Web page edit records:
▼

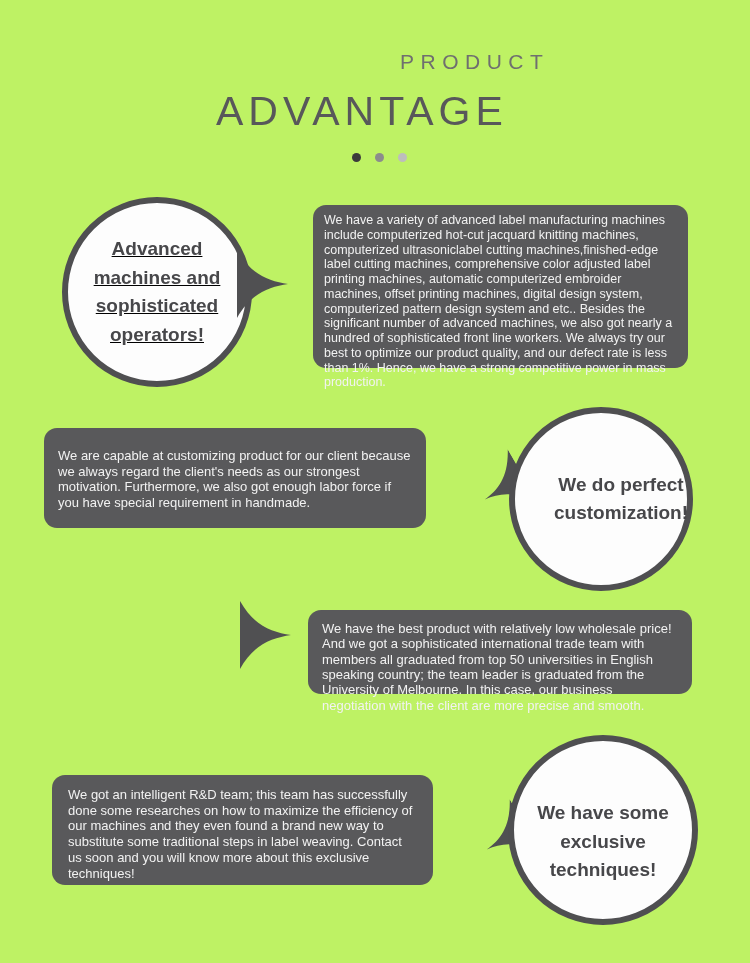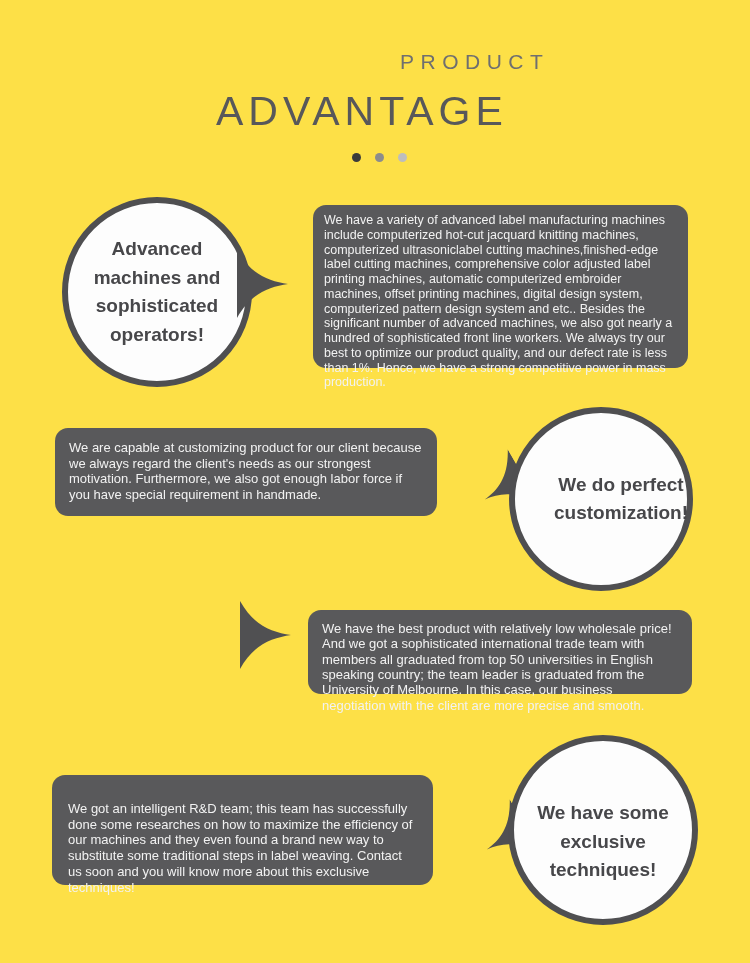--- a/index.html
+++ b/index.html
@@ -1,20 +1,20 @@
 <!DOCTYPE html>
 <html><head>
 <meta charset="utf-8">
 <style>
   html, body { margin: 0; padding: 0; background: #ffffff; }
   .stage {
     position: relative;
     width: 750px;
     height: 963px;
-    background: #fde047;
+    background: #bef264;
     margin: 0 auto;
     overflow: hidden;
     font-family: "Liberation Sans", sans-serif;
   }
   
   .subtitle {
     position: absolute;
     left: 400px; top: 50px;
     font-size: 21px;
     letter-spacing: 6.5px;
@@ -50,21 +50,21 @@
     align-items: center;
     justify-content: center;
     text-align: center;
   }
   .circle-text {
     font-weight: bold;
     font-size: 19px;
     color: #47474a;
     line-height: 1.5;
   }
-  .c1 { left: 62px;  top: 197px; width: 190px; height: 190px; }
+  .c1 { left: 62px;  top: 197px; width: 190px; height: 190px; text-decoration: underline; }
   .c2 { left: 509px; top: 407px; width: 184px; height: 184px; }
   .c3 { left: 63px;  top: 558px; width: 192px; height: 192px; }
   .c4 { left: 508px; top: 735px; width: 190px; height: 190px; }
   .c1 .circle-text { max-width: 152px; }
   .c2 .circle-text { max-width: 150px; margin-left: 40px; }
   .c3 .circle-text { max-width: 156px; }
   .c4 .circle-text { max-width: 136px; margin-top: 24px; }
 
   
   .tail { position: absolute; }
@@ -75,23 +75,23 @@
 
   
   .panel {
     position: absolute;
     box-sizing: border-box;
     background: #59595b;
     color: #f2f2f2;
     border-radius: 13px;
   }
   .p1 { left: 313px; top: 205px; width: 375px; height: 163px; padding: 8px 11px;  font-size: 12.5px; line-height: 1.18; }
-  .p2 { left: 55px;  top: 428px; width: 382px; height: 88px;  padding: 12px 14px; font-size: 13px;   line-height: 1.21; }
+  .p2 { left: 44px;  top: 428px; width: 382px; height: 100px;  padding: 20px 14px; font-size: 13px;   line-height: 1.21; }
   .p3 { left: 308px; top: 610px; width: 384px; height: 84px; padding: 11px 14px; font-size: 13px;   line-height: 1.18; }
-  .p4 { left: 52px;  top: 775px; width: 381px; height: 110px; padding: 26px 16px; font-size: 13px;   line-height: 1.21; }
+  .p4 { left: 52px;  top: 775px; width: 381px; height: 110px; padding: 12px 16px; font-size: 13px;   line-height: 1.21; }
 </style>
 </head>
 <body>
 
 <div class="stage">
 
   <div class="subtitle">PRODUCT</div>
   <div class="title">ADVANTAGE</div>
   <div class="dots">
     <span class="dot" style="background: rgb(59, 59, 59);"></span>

▲

Work instruction: Send back the data above verbatim, leaving out its pictures.

Expected output:
--- a/index.html
+++ b/index.html
@@ -1,20 +1,20 @@
 <!DOCTYPE html>
 <html><head>
 <meta charset="utf-8">
 <style>
   html, body { margin: 0; padding: 0; background: #ffffff; }
   .stage {
     position: relative;
     width: 750px;
     height: 963px;
-    background: #fde047;
+    background: #bef264;
     margin: 0 auto;
     overflow: hidden;
     font-family: "Liberation Sans", sans-serif;
   }
   
   .subtitle {
     position: absolute;
     left: 400px; top: 50px;
     font-size: 21px;
     letter-spacing: 6.5px;
@@ -50,21 +50,21 @@
     align-items: center;
     justify-content: center;
     text-align: center;
   }
   .circle-text {
     font-weight: bold;
     font-size: 19px;
     color: #47474a;
     line-height: 1.5;
   }
-  .c1 { left: 62px;  top: 197px; width: 190px; height: 190px; }
+  .c1 { left: 62px;  top: 197px; width: 190px; height: 190px; text-decoration: underline; }
   .c2 { left: 509px; top: 407px; width: 184px; height: 184px; }
   .c3 { left: 63px;  top: 558px; width: 192px; height: 192px; }
   .c4 { left: 508px; top: 735px; width: 190px; height: 190px; }
   .c1 .circle-text { max-width: 152px; }
   .c2 .circle-text { max-width: 150px; margin-left: 40px; }
   .c3 .circle-text { max-width: 156px; }
   .c4 .circle-text { max-width: 136px; margin-top: 24px; }
 
   
   .tail { position: absolute; }
@@ -75,23 +75,23 @@
 
   
   .panel {
     position: absolute;
     box-sizing: border-box;
     background: #59595b;
     color: #f2f2f2;
     border-radius: 13px;
   }
   .p1 { left: 313px; top: 205px; width: 375px; height: 163px; padding: 8px 11px;  font-size: 12.5px; line-height: 1.18; }
-  .p2 { left: 55px;  top: 428px; width: 382px; height: 88px;  padding: 12px 14px; font-size: 13px;   line-height: 1.21; }
+  .p2 { left: 44px;  top: 428px; width: 382px; height: 100px;  padding: 20px 14px; font-size: 13px;   line-height: 1.21; }
   .p3 { left: 308px; top: 610px; width: 384px; height: 84px; padding: 11px 14px; font-size: 13px;   line-height: 1.18; }
-  .p4 { left: 52px;  top: 775px; width: 381px; height: 110px; padding: 26px 16px; font-size: 13px;   line-height: 1.21; }
+  .p4 { left: 52px;  top: 775px; width: 381px; height: 110px; padding: 12px 16px; font-size: 13px;   line-height: 1.21; }
 </style>
 </head>
 <body>
 
 <div class="stage">
 
   <div class="subtitle">PRODUCT</div>
   <div class="title">ADVANTAGE</div>
   <div class="dots">
     <span class="dot" style="background: rgb(59, 59, 59);"></span>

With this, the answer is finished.